Task requirements →
Find the word "component" in the records below. List each line containing it.

(Change listing data)
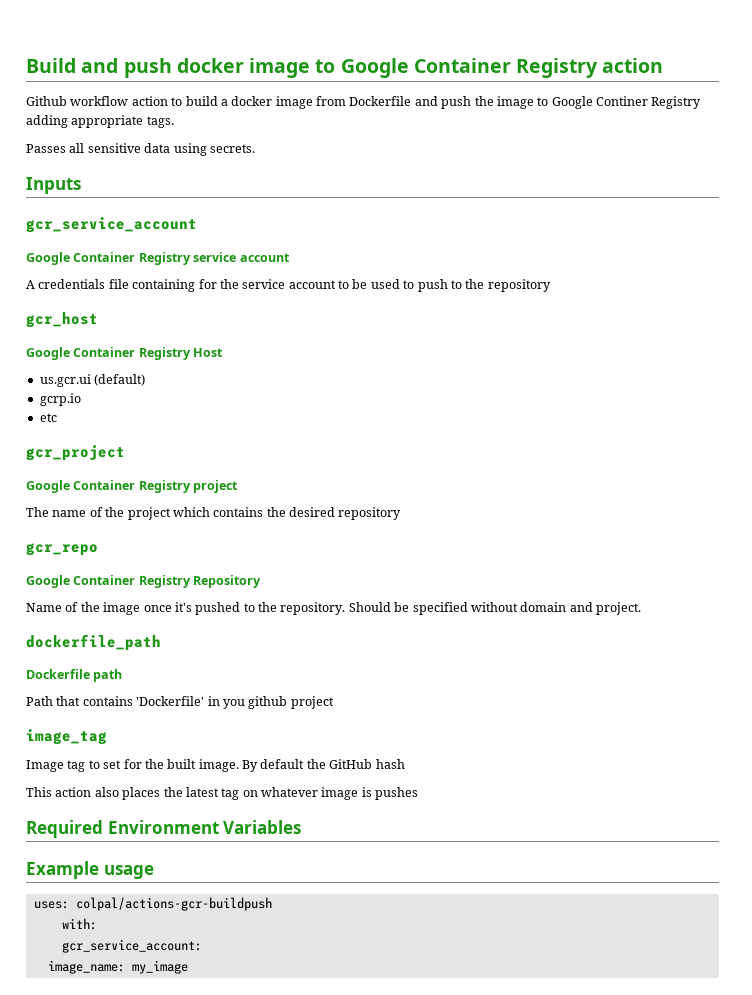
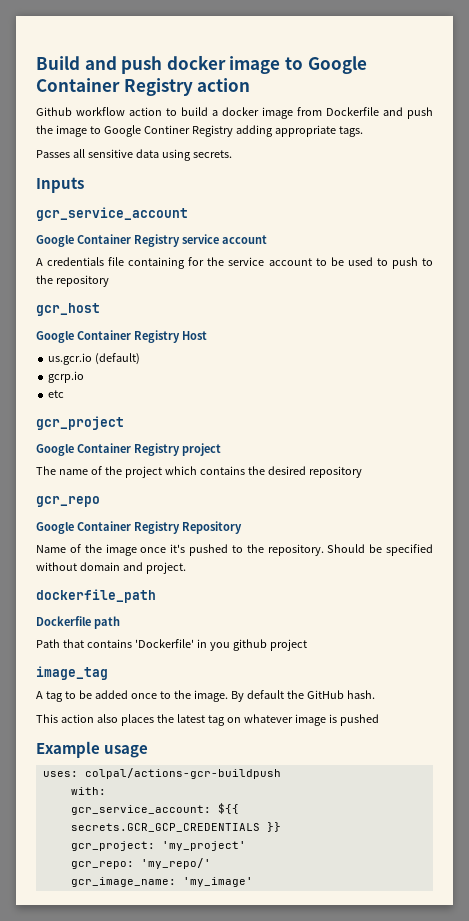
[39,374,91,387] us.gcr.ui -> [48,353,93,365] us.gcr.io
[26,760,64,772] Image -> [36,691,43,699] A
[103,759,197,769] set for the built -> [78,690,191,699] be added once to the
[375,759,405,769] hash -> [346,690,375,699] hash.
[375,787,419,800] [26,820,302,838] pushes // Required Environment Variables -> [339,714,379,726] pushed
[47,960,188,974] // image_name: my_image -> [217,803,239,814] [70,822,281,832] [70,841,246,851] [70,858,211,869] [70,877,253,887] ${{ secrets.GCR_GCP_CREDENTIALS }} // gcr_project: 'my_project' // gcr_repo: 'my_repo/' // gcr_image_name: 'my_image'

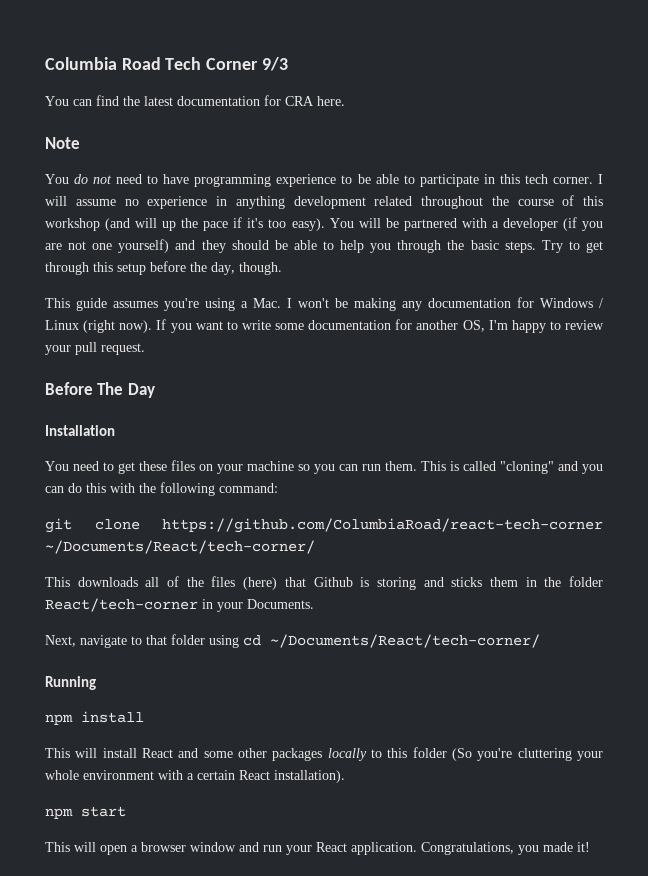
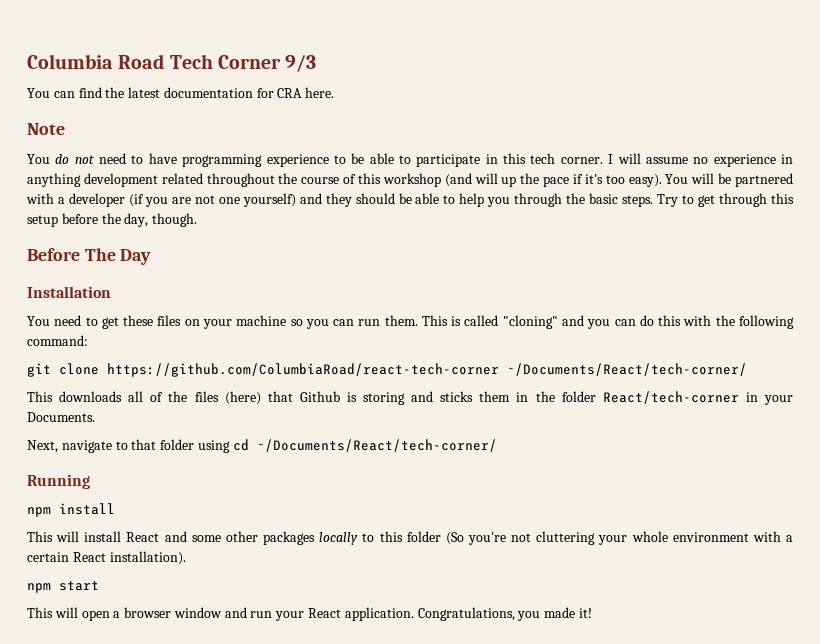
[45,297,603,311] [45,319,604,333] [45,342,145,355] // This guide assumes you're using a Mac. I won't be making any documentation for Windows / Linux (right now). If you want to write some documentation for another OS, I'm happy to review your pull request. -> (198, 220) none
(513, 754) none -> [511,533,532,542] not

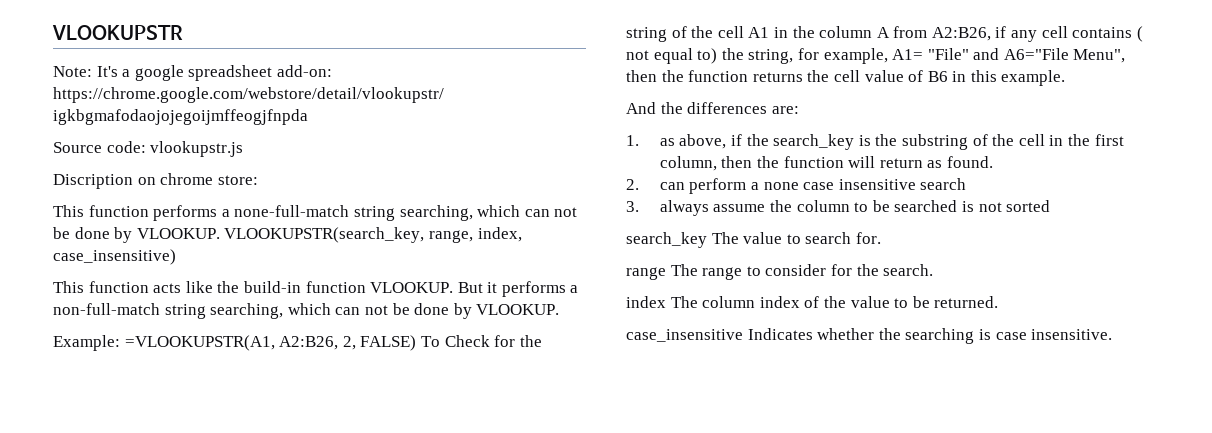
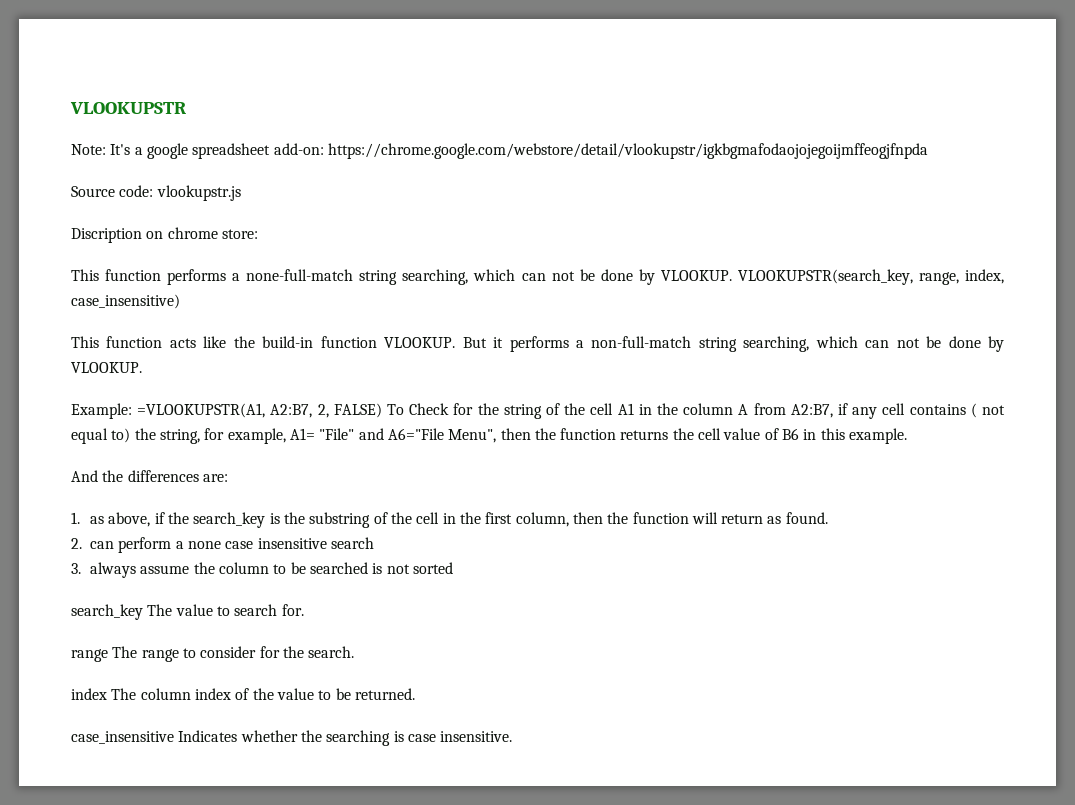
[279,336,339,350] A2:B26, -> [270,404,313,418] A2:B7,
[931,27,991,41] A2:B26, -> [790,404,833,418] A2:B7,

---

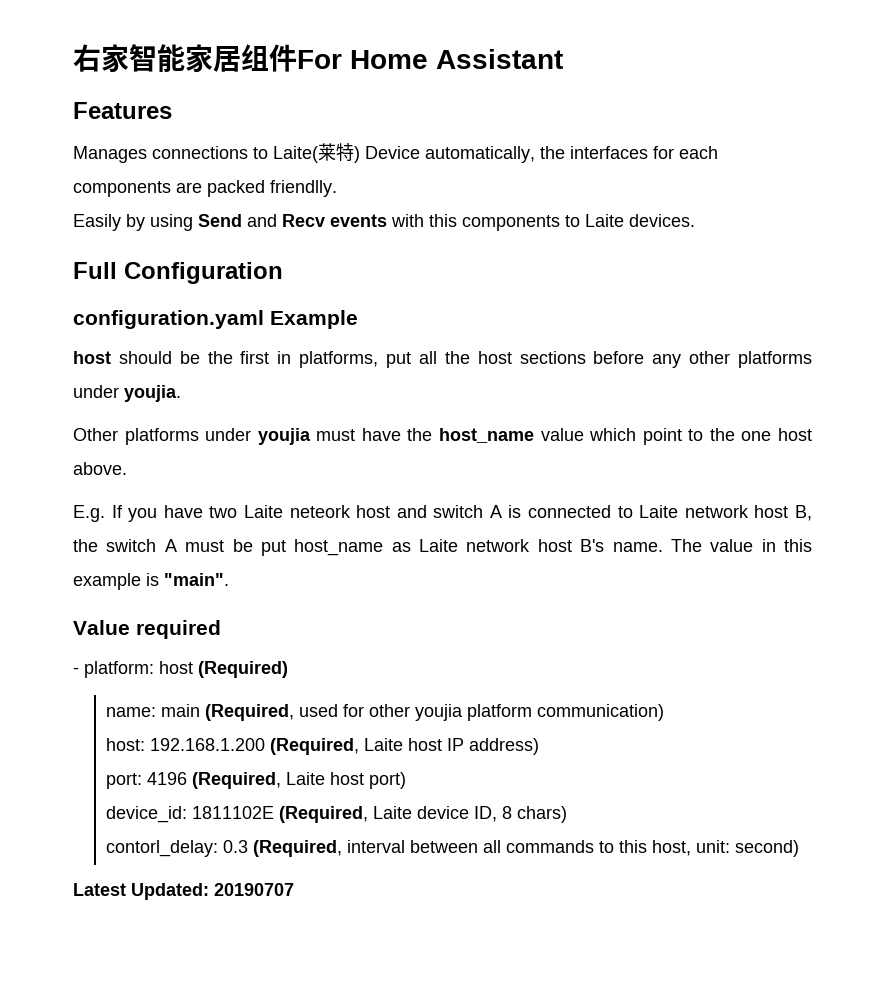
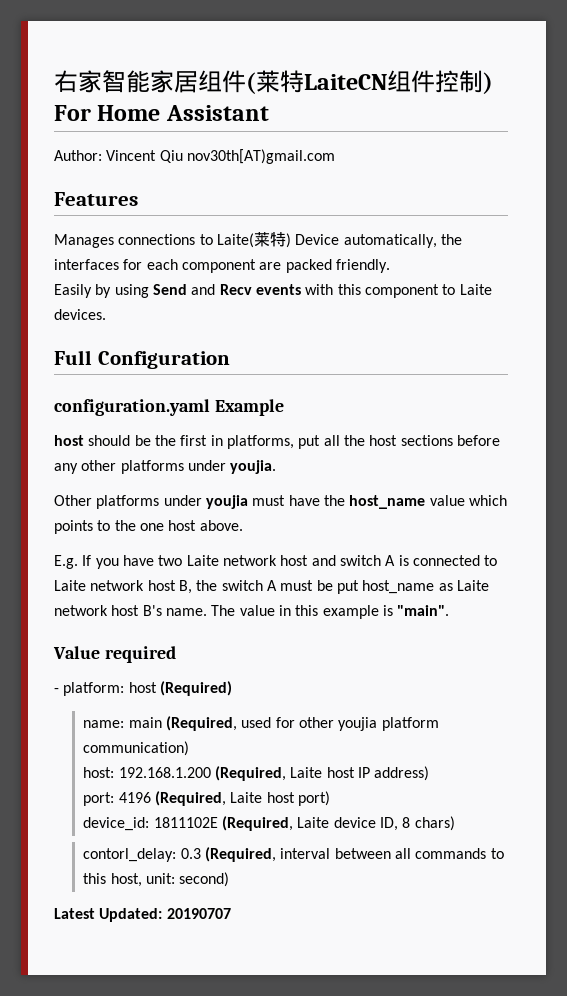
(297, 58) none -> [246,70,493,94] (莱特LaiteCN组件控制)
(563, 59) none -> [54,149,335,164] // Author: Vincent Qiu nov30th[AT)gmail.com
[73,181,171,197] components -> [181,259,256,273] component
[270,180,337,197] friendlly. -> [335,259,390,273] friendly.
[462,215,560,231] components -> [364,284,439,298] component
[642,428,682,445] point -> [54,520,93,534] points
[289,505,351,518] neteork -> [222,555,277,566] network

Exercise result →
[73,181,171,197] components -> [181,259,256,273] component
[462,215,560,231] components -> [364,284,439,298] component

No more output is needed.